La memoria familiar no se aprende. No se compra. No se suple. No se baja de internet ni se lee en los libros. La memoria familiar la recibimos como herencia de nuestros padres, de nuestros tíos, de nuestros abuelos. A los que amamos y respetamos; delante de los cuales nos sentamos, con reconocimiento y reverencia, porque son ellos los portadores del saber familiar.
Como nos sentamos delante de Elba, en Arequito, mientras nos decía: "Yo soy Giuliano, hija de Giuliano, nieta de Giuliano...".
Qué orgullo me da tener a esta Gran Señora en nuestra familia Giuliano.

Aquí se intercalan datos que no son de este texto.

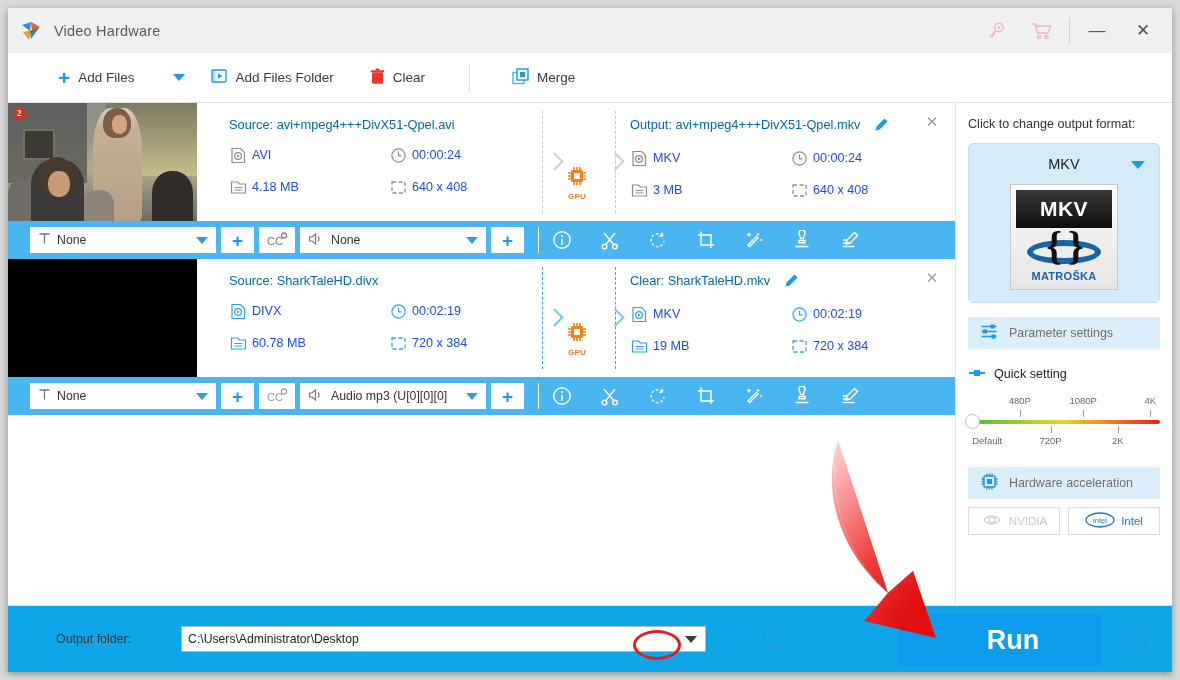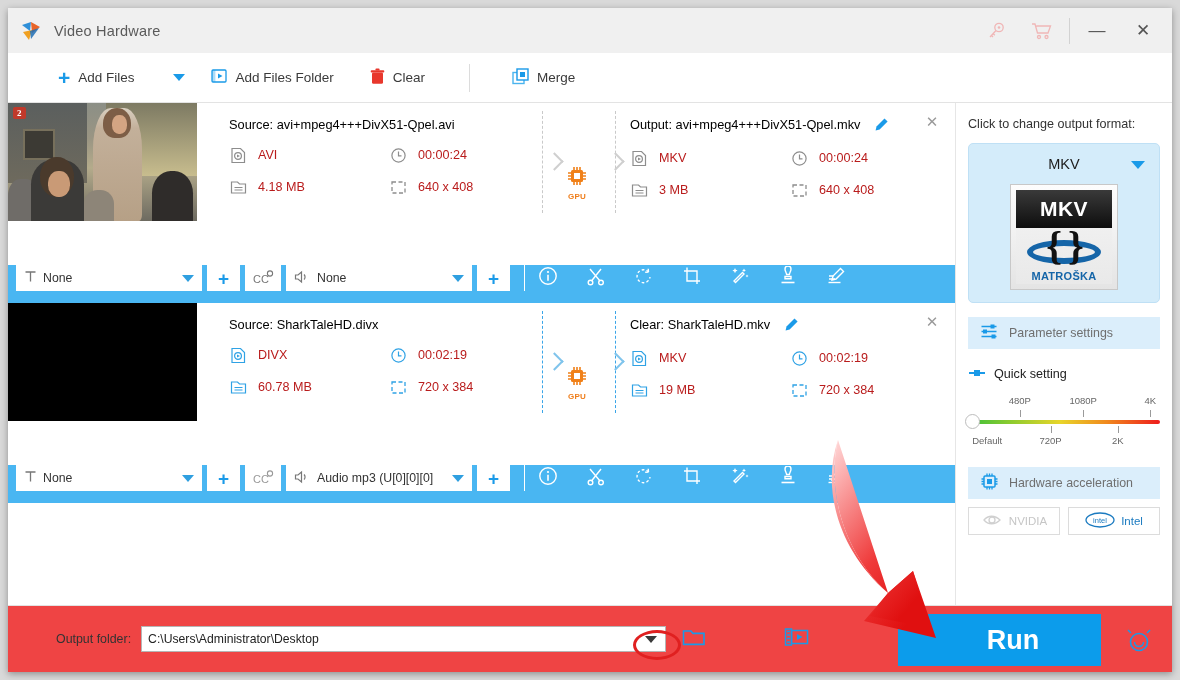"Source: avi+mpeg4+++DivX51-Qpel.avi" .ftitle { color: #000000 -> #0369a1 }
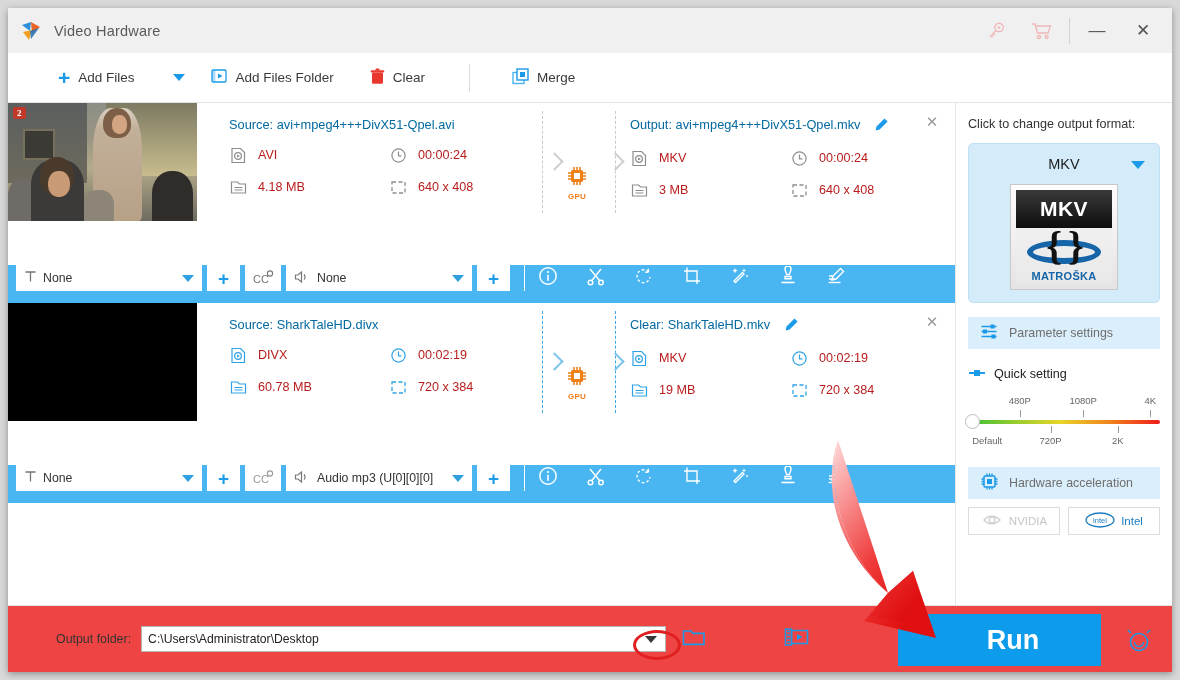"AVI" .meta { color: #b91c1c -> #1d4ed8; gap: 11px -> 5px }
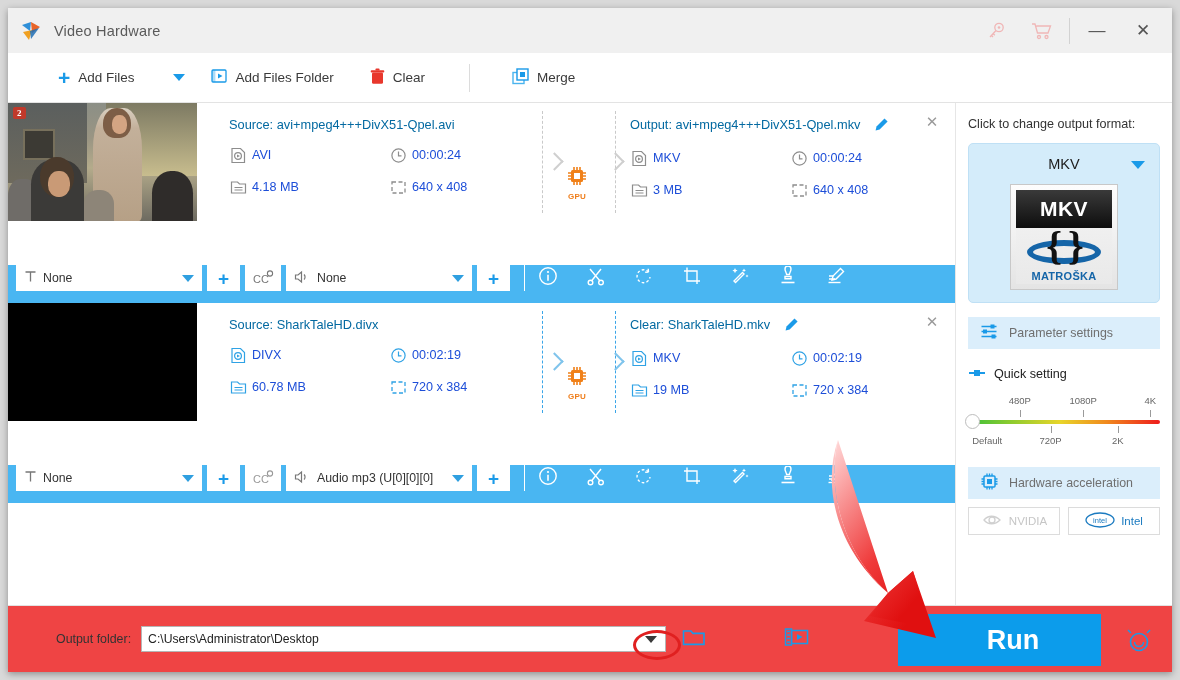"None" .bluebar { align-items: flex-start -> center; margin-top: 44px -> none; padding-left: 8px -> 22px }
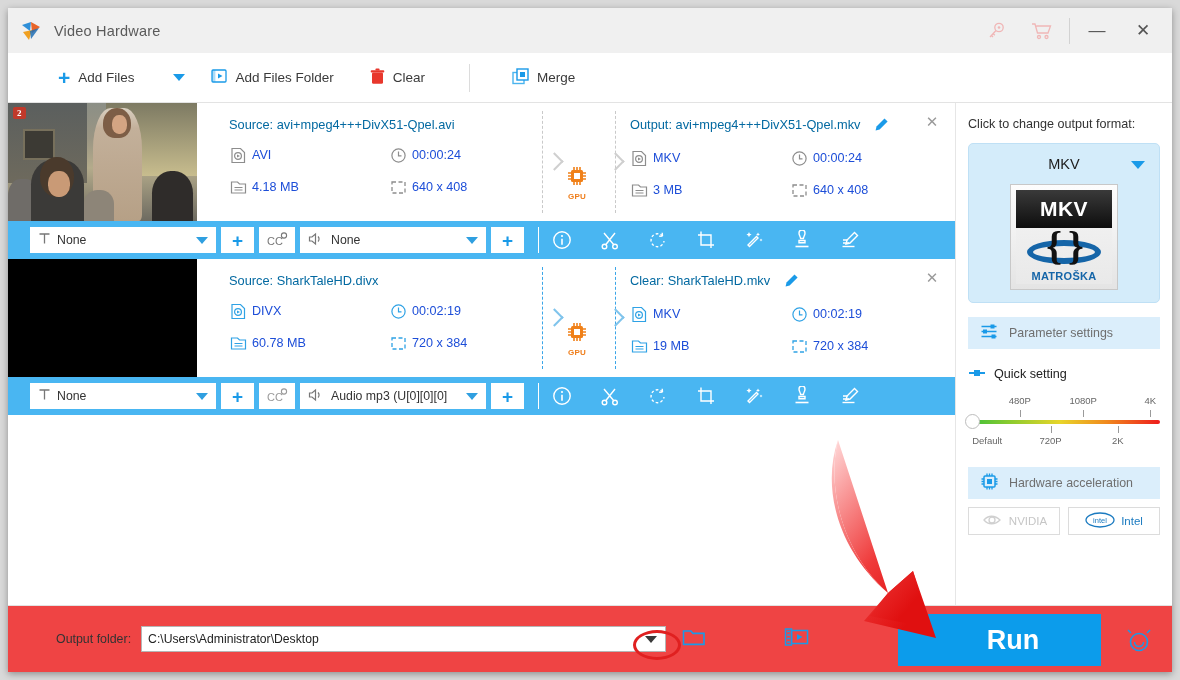"Output folder:" .bottombar { background: #ef4444 -> #0ea5e9; gap: none -> 40px }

PD: Si alguien domina el piamontés, corrija por favor, que está escrito como hemos podido... según la aprendiéramos cantando.

De Casa Bugoni


Ya que andamos por Venecia es buena ocasión para recordar que hubo una vez un pintor veneciano, llamado Tommaso Cassani/Cassoni Bugoni, Tommaso de Casa Bugoni o Tommaso Bugnoni, (c. 1690-1767), que dipingeva degnamente in Venezia sua patria durante la mitad del siglo XVIII (Guida per la città di Venezia: all' amico delle belle arti, Giannantonio Moschini - 1815).
Hemos encontrado respecto de este autor algunos comentarios muy puntuales sobre su vida y obra, como aquél que señala: "artista che lo storico Anton Maria Zanetti (1771) ricordava come autore del soffitto del medesimo Oratorio", refiriédose esta cita a la obra realizada por el Bugoni en la Iglesia de San Filippo Neri: María Assunta in cielo tra gli angelli che spargono rose .
También es recordado como autor de una Sacra Famiglia en San Simeone Piccolo; de L'Eterno, de Quattro Evangelisti y de Quattro Virtu Teologali en San Teodoro (Scuola Grande); de un Cristo Resucitado en la Iglesia del Santo Sepulcro; de la cupola dell' Altare dell Sacramento en la Iglesia Maria Mater Domini; de un Cristo en la Iglesia de San Gervasio y Protasio; de una tavoletta con molti Santi en la Iglesia de San Antonio, de una tavola con l'Eterno Padre, Santa Catterina e San Domenico en la Iglesia de Sant' Eufemia alla Giudecca y de una Ultima Cena en una Iglesia de la Comuna de Casier.
Sabemos también que fue escenógrafo, bajo el pseudónimo de Cassiogono Tambusi realizando trabajos para diversas obras (de Galuppi, de Vivaldi...). Y también que se dedicó a la ilustración de libros como la Istoria delle piante che nascono ne lidi' intorno a Venezia (1735) obra de Gian Girolomo Zannichelli, en el que reproduce más de 300 especies de la región.
El hallazgo de este Bugoni nos ha gratificado, por la belleza de su obra, al tiempo que nos ha dado la posibilidad de rastrear los orígenes de nuestro apellido en la región de Venecia.
La imagen que acompaña a este relato la hemos tomado del sitio de Jorge Macchi que, en 2005, fue elegido para el envío oficial e invitado a participar con su obra, en la Bienal de Venecia.